Sunday, February 23, 2014

Anniversary of Motherhood



Yesterday I celebrated my eleven year Momiversary.  In more recent years I have thought why do the kids get all the celebration on the day of their birth, after all it is the same day a Woman is born into Motherhood.  And what a feat that is. The Queen of the family takes her throne and throughout her rein gets the heavy jewelled crown donkey kicked off her head many times.  Sometimes she is defeated, but always gets up, holds her head high and her family close. 
           
Mothering, for me, has a whole different meaning and perspective before having children and after having children. 

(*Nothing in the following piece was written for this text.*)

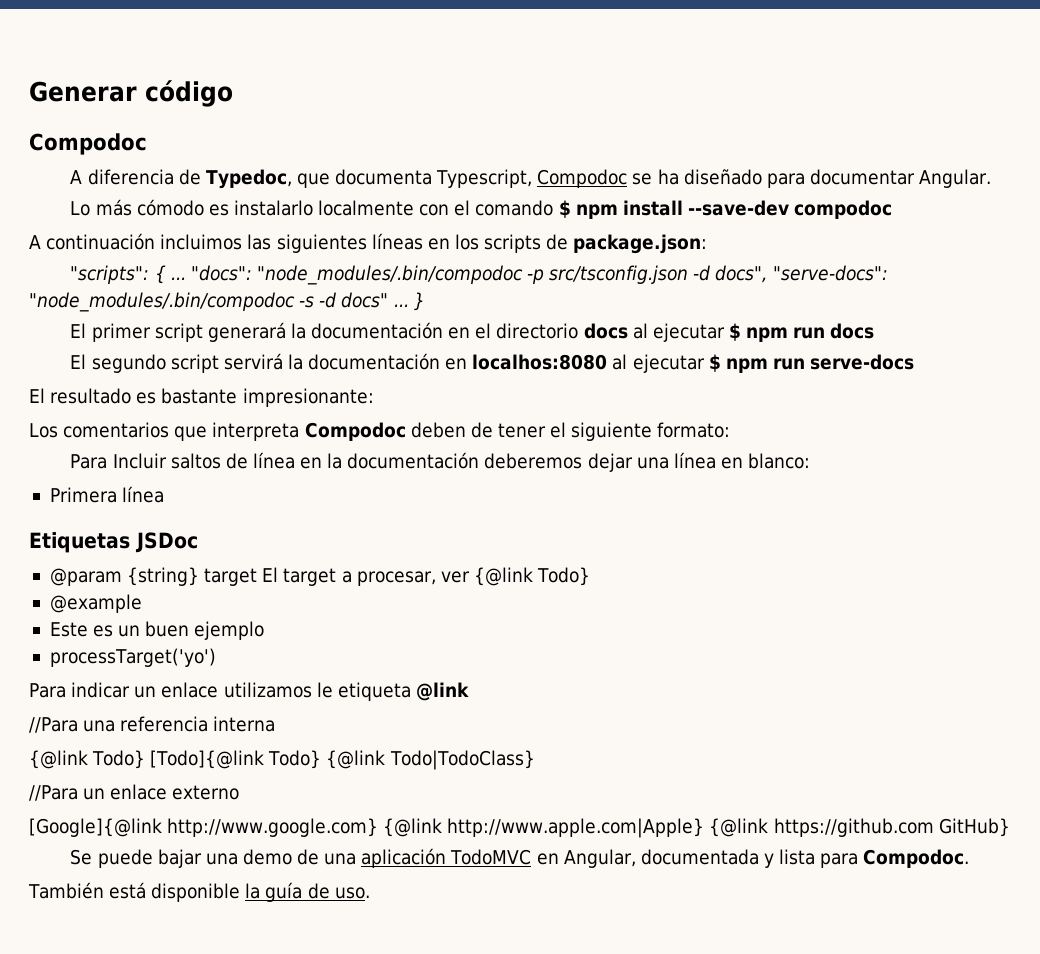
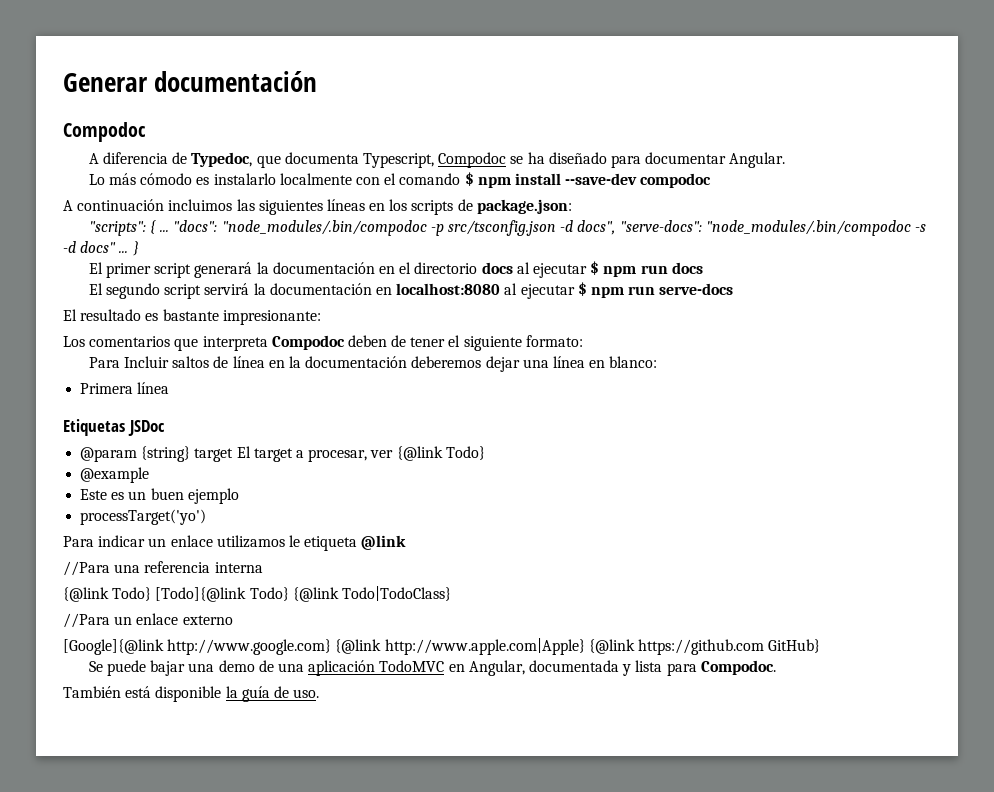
[145,80,233,107] código -> [154,71,318,92] documentación
[472,354,608,370] localhos:8080 -> [396,283,501,295] localhost:8080

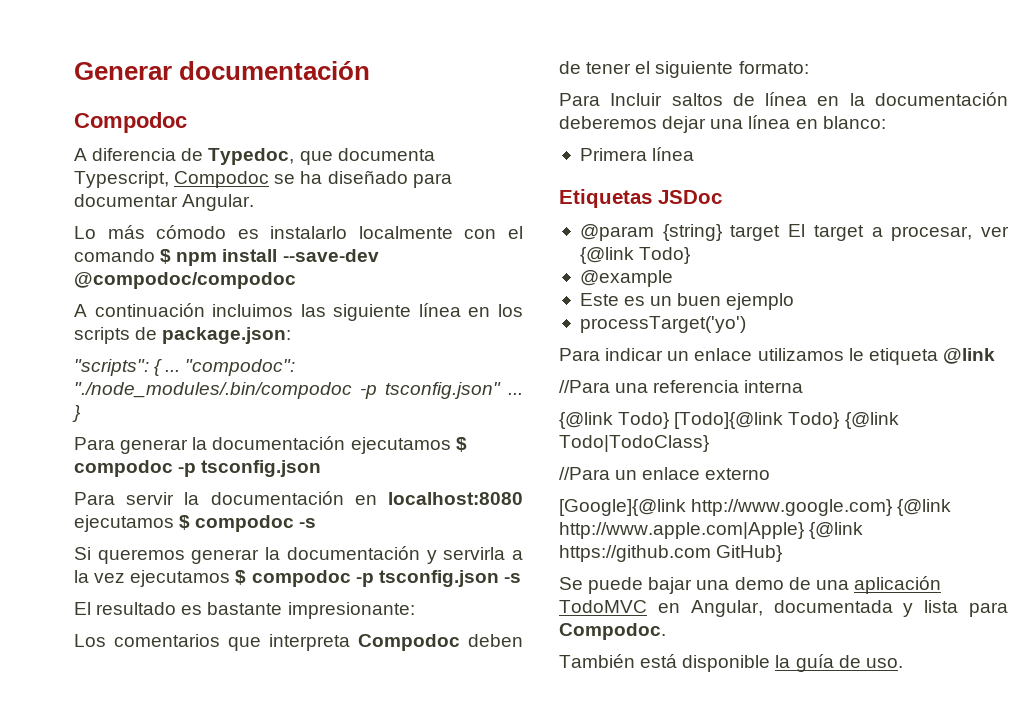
[640,173,712,188] compodoc -> [74,272,296,289] @compodoc/compodoc
[258,199,365,215] siguientes líneas -> [333,303,461,321] siguiente línea
[173,220,926,236] [63,241,139,256] [88,261,703,278] [88,282,734,299] "docs": "node_modules/.bin/compodoc -p src/tsconfig.json -d docs", "serve-docs": "node_modules/.bin/compodoc -s -d docs" ... } // El primer script generará la documentación en el directorio docs al ejecutar $ npm run docs // El segundo script servirá la documentación en localhost:8080 al ejecutar $ npm run serve-docs -> [185,359,296,376] [74,382,523,399] [72,405,81,422] [74,436,467,454] [74,460,322,477] [74,491,523,505] [74,515,317,532] [74,546,523,564] [74,570,521,587] "compodoc": "./node_modules/.bin/compodoc -p tsconfig.json" ... } // Para generar la documentación ejecutamos $ compodoc -p tsconfig.json // Para servir la documentación en localhost:8080 ejecutamos $ compodoc -s // Si queremos generar la documentación y servirla a la vez ejecutamos $ compodoc -p tsconfig.json -s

I worked as an Early Childhood Educator for about 11 years before I had children. I was given the beautiful, trusting privilege  to learn, inspire, help, facilitate learning, and play with so many 3-6 year olds, as well as support and advise parents on occasion, with parenting issues, children's behaviour issues, toilet learning, etc. And I gave it with confidence, I gave it freely, I felt great that in some small way I was helping families navigate through their journey.  After all I had studied it in school, attended yearly workshops, read every early years book I could get my hands on.  I was the perfect parent, before I had children, it was so easy to say what I would and wouldn't do when I had children of my own, or even better, what my children would and wouldn't be and behave like. Talk about a huge wake up call.  My goodness my socks could not have been knocked off farther.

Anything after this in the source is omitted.